DESCRIPTION OF THE TASK:
Your answer should consist of the lines in the listing that hold "filter".

[Start of section]

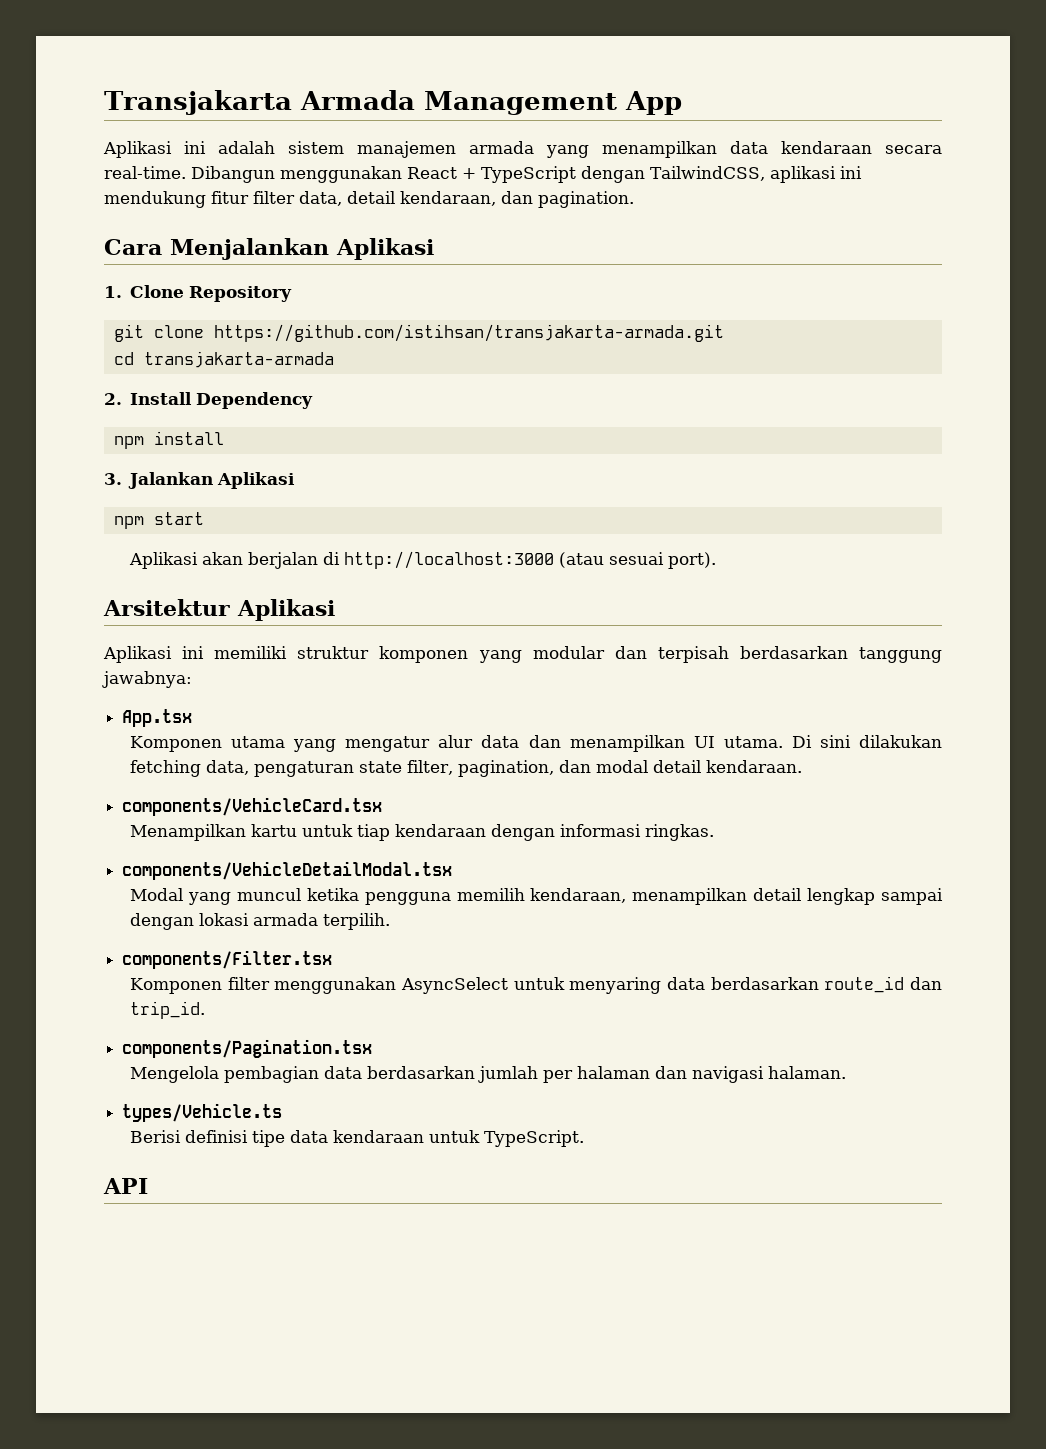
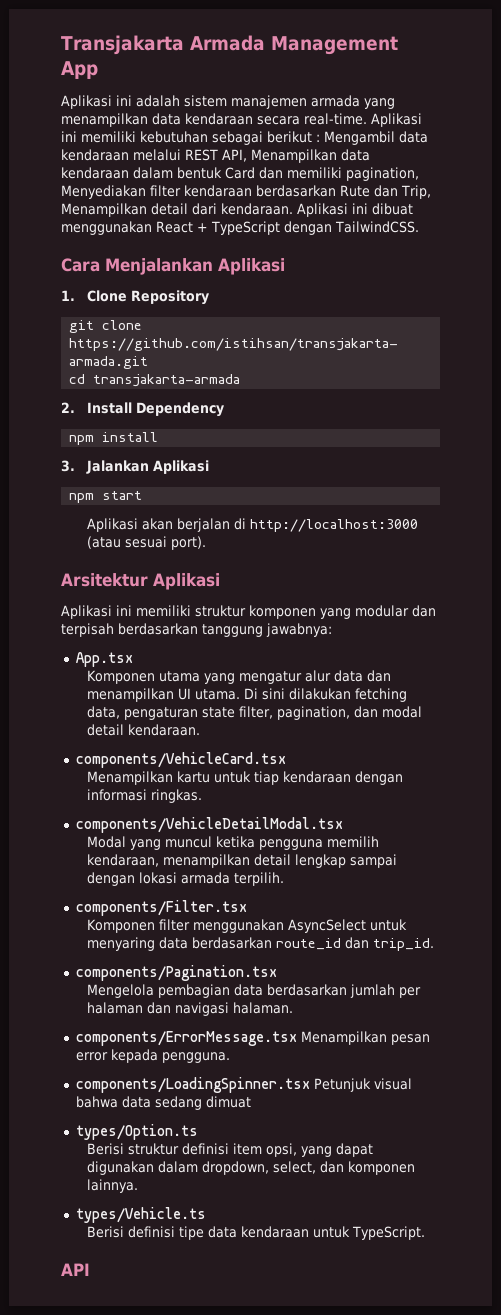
- Dibangun menggunakan React + TypeScript dengan TailwindCSS, aplikasi ini mendukung fitur filter data, detail kendaraan, dan pagination.
+ Aplikasi ini memiliki kebutuhan sebagai berikut : Mengambil data kendaraan melalui REST API, Menampilkan data kendaraan dalam bentuk Card dan memiliki pagination, Menyediakan filter kendaraan berdasarkan Rute dan Trip, Menampilkan detail dari kendaraan. Aplikasi ini dibuat menggunakan React + TypeScript dengan TailwindCSS.
+ components/ErrorMessage.tsx Menampilkan pesan error kepada pengguna.
+ components/LoadingSpinner.tsx Petunjuk visual bahwa data sedang dimuat
+ types/Option.ts
+ Berisi struktur definisi item opsi, yang dapat digunakan dalam dropdown, select, dan komponen lainnya.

[End of section]

TASK SOLUTION:
- Dibangun menggunakan React + TypeScript dengan TailwindCSS, aplikasi ini mendukung fitur filter data, detail kendaraan, dan pagination.
+ Aplikasi ini memiliki kebutuhan sebagai berikut : Mengambil data kendaraan melalui REST API, Menampilkan data kendaraan dalam bentuk Card dan memiliki pagination, Menyediakan filter kendaraan berdasarkan Rute dan Trip, Menampilkan detail dari kendaraan. Aplikasi ini dibuat menggunakan React + TypeScript dengan TailwindCSS.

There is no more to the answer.